Exercise requirements — Transcribe the following entries word for word; no picture is to appear in the copy.

Records supplied —
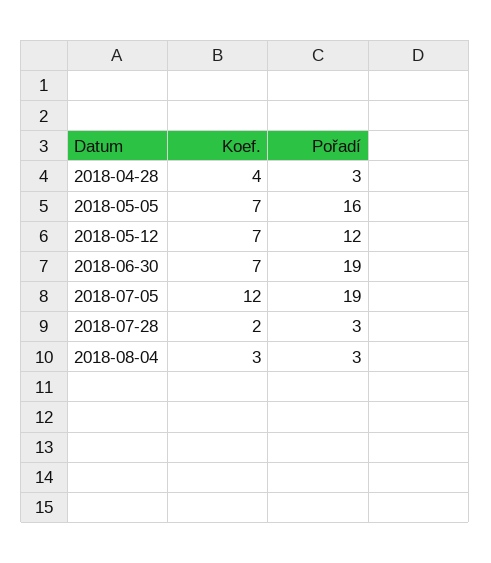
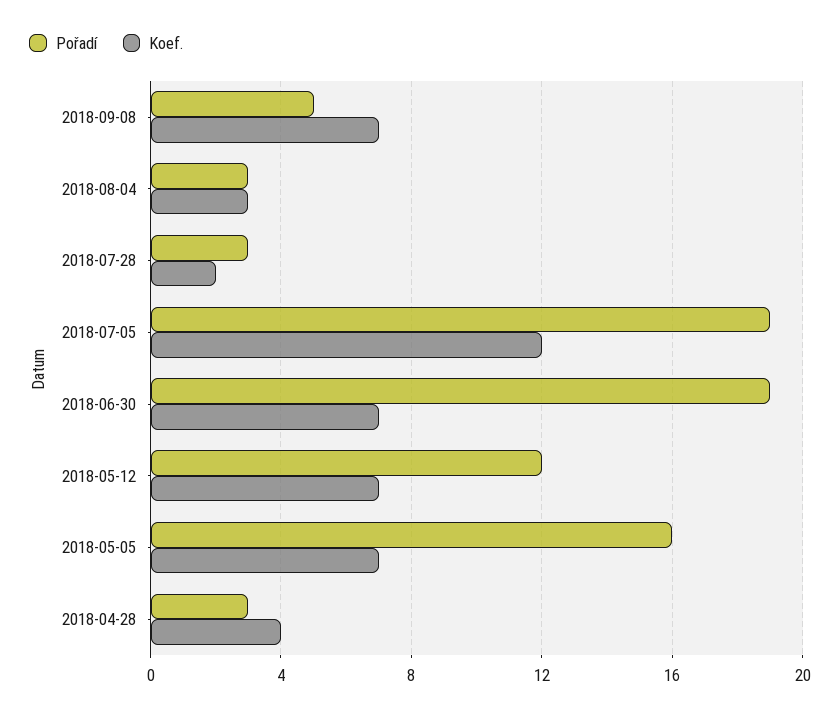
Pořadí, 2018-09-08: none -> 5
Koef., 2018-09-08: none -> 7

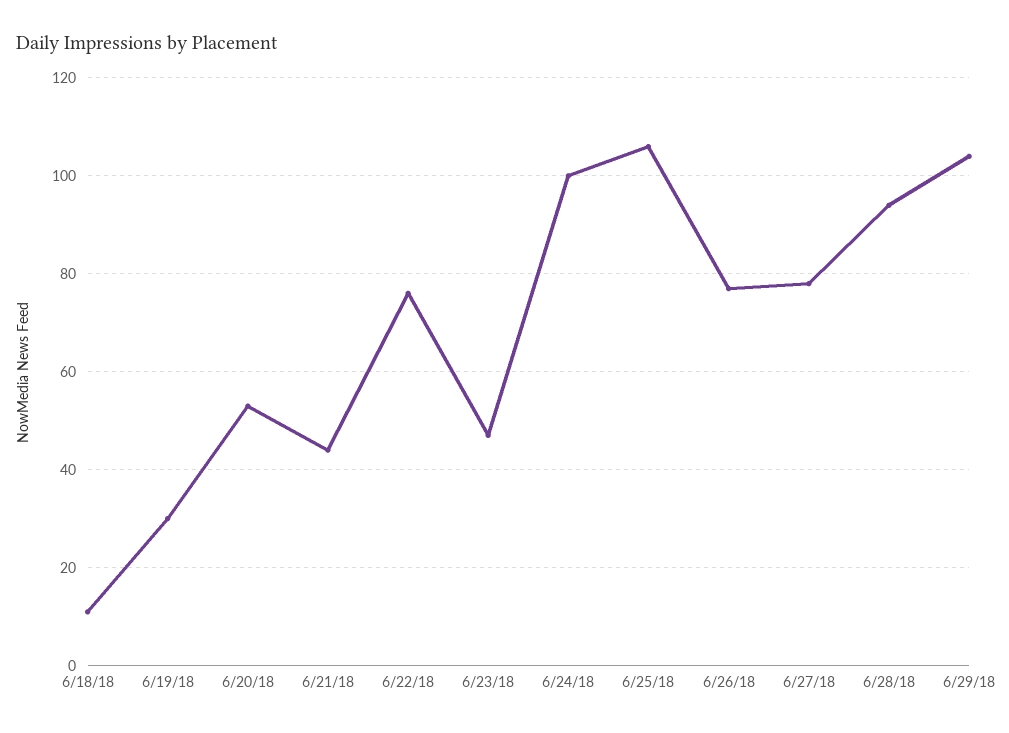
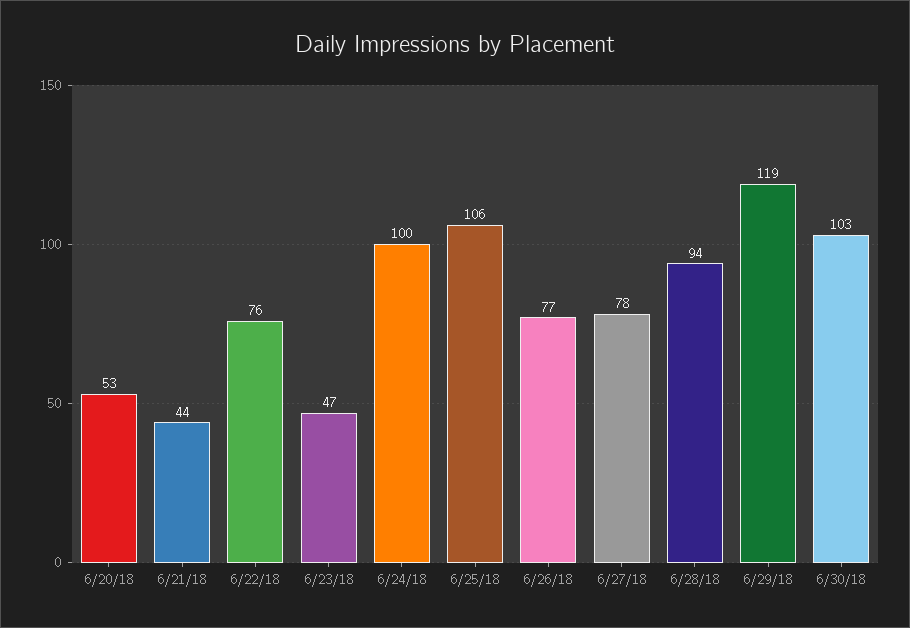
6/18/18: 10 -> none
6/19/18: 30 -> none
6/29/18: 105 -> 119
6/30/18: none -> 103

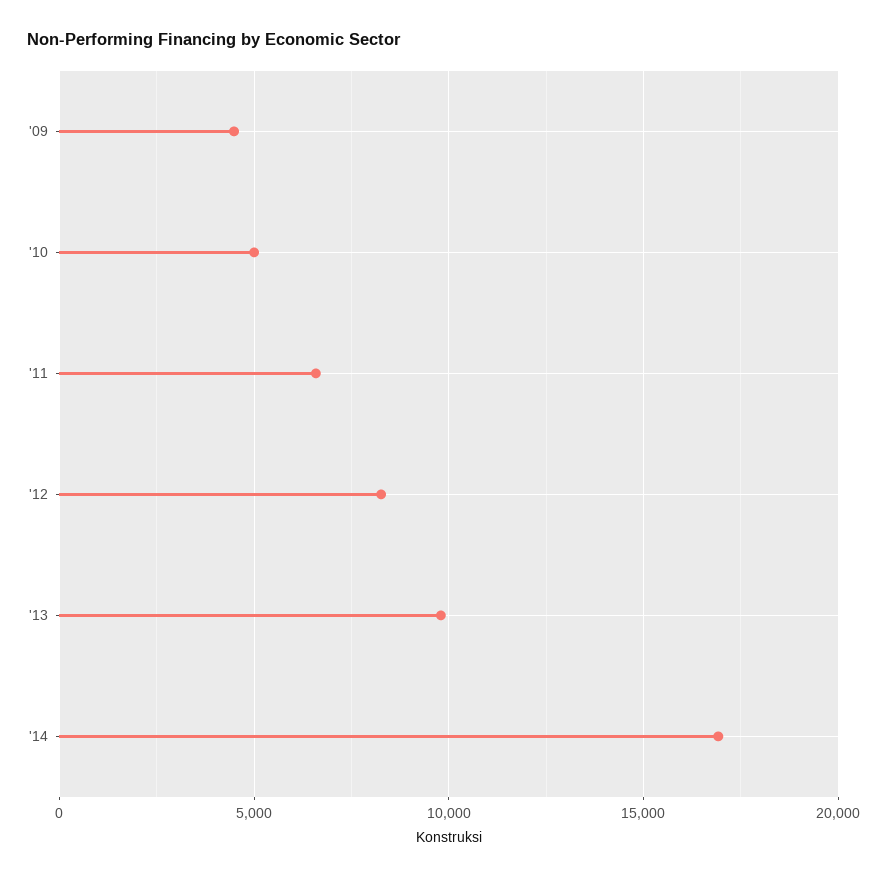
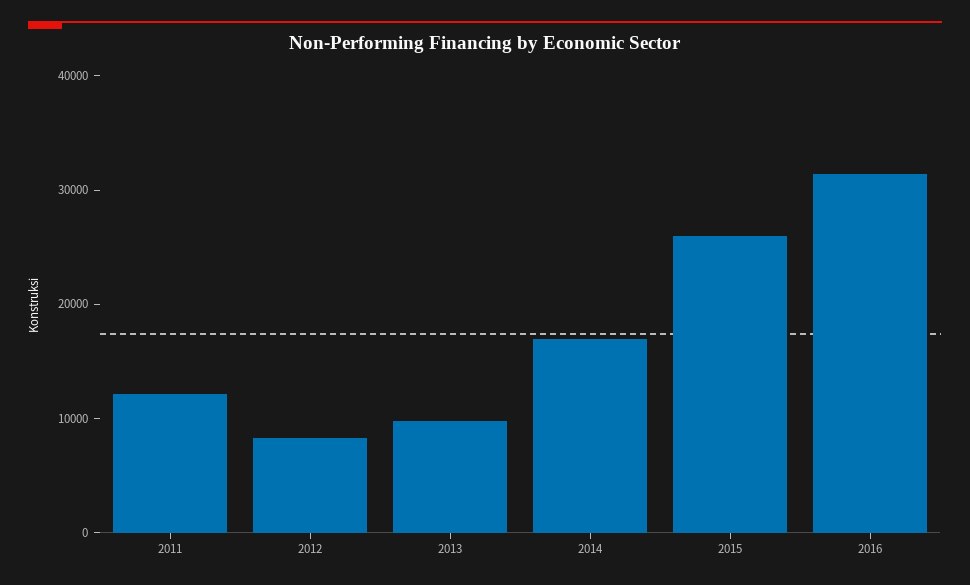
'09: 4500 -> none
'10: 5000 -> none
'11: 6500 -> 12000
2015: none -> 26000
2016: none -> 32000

Response box —
Pořadí, 2018-09-08: none -> 5
Koef., 2018-09-08: none -> 7

6/18/18: 10 -> none
6/19/18: 30 -> none
6/29/18: 105 -> 119
6/30/18: none -> 103

'09: 4500 -> none
'10: 5000 -> none
'11: 6500 -> 12000
2015: none -> 26000
2016: none -> 32000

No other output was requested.